Beranda | Artikel
Bagaimana Sikap Kita Jika Terjadi Perbedaan Hari Raya Kaum Muslimin?
Kamis, 14 Januari 2010

[Fatwa- Perbedaan Penentuan Hari Raya Hendaknya Dikembalikan pada Keputusan Pemerintah]

Fatawa no. 388

Pertanyaan:

Bagaimana menurut Islam mengenai perbedaan kaum muslimin dalam berhari raya Idul Fitri dan Idul Adha? Mengingat jika salah dalam menentukan hal ini, kita akan berpuasa pada hari yang terlarang (yaitu hari ‘ied) atau akan berhari raya pada hari yang sebenarnya wajib untuk berpuasa. Kami mengharapkan jawaban yang memuaskan mengenai masalah yang krusial ini sehingga bisa jadi hujah (argumen) bagi kami di hadapan Allah. Apabila dalam penentuan hari raya atau puasa ini terdapat perselisihan, ini bisa terjadi ada perbedaan dua sampai tiga hari. Jika agama Islam ini ingin menyelesaikan perselisihan ini, apa jalan keluar yang tepat untuk menyatukan hari raya kaum muslimin?

Jawaban:

Para ulama telah sepakat bahwa terbitnya hilal di setiap tempat itu bisa berbeda-beda dan hal ini dapat diketahui dengan pasti secara inderawi dan logika. Akan tetapi, para ulama berselisih pendapat mengenai teranggapnya atau tidak hilal di tempat lain dalam menentukan awal dan akhir Ramadhan. Dalam masalah ini ada dua pendapat. Pendapat pertama adalah yang menyatakan teranggapnya hilal di tempat lain dalam penentuan awal dan akhir Ramadhan walaupun berbeda matholi’ (wilayah terbitnya hilal). Pendapat kedua adalah yang menyatakan tidak teranggapnya hilal di tempat lain. Masing-masing dari dua kubu ini memiliki dalil dari Al Kitab, As Sunnah dan Qiyas. Dan terkadang dalil yang digunakan oleh kedua kubu adalah dalil yang sama. Sebagaimana mereka sama-sama berdalil dengan firman Allah,

فَمَنْ شَهِدَ مِنْكُمُ الشَّهْرَ فَلْيَصُمْهُ

Karena itu, barangsiapa di antara kamu menyaksikan bulan (di negeri tempat tinggalnya), maka hendaklah ia berpuasa pada bulan tersebut.” (Qs. Al Baqarah [2]: 185)

Begitu juga firman Allah:

يَسْأَلُونَكَ عَنِ الْأَهِلَّةِ قُلْ هِيَ مَوَاقِيتُ لِلنَّاسِ

Mereka bertanya kepadamu tentang hilal (bulan sabit). Katakanlah: “Hilal (bulan sabit) itu adalah tanda-tanda waktu bagi manusia dan (bagi ibadat) haji.” (Qs. Al Baqarah [2]: 189)

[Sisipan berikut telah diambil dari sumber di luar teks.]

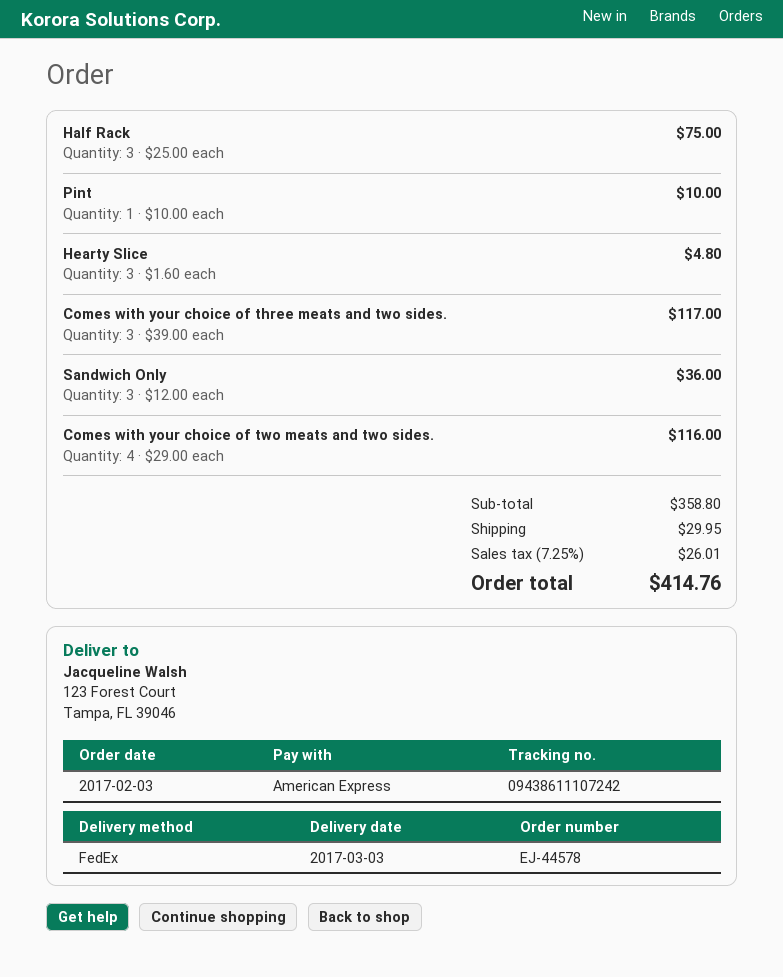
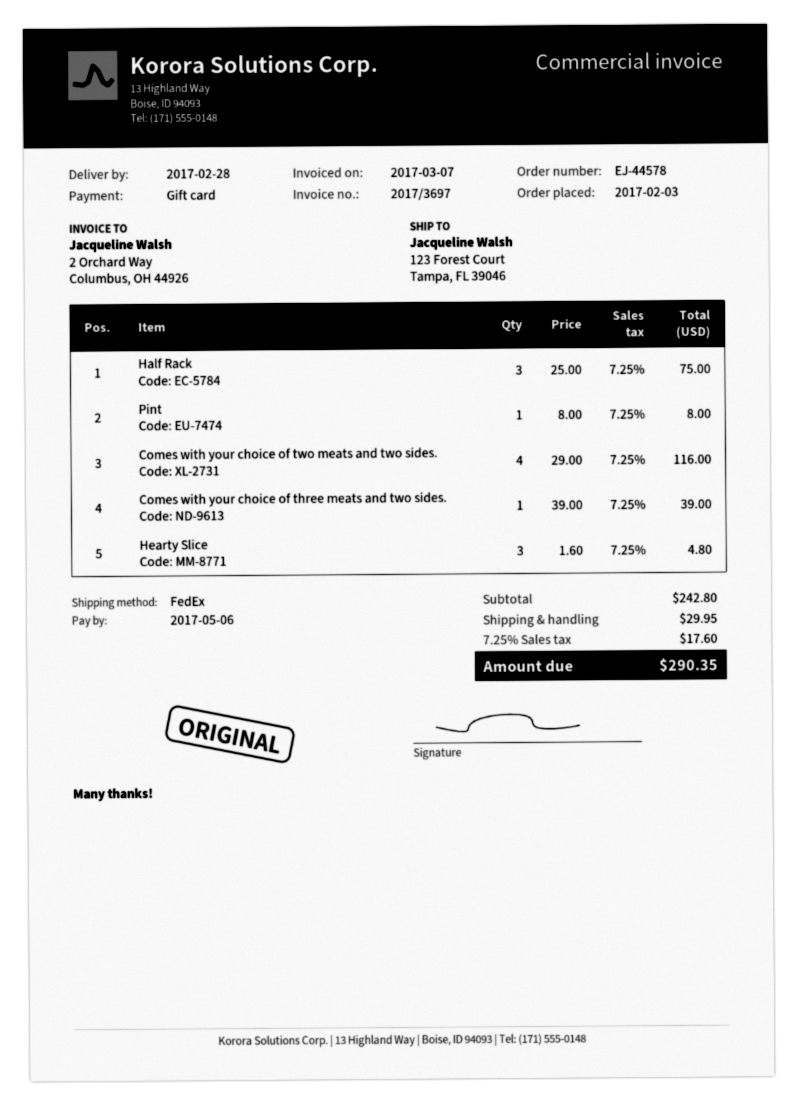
delivery date: 2017-03-03 -> 2017-02-28
payment method: American Express -> gift card
Pint: 1 x 10.00 = 10.00 -> 1 x 8.00 = 8.00
Comes with your choice of three meats and two sides.: 3 x 39.00 = 117.00 -> 1 x 39.00 = 39.00
Sandwich Only: 3 x 12.00 = 36.00 -> none
subtotal: 358.80 -> 242.80
tax: 7.25% = 26.01 -> 7.25% = 17.60
total: 414.76 -> 290.35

Mereka juga sama-sama berdalil dengan hadits Nabi shallallahu ‘alaihi wa sallam,

صُومُوا لِرُؤْيَتِهِ ، وَأَفْطِرُوا لِرُؤْيَتِهِ

Berpuasalah karena melihat hilal, begitu pula berhari rayalah karena melihatnya.” (HR. Bukhari)

Perbedaan pendapat menjadi dua kubu semacam ini sebenarnya terjadi karena adanya perbedaan dalam memahami dalil. Kesimpulannya bahwa dalam masalah ini masih ada kelapangan untuk berijtihad. Oleh karena itu, para pakar fikih terus berselisih pendapat dalam masalah ini dari dahulu hingga saat ini.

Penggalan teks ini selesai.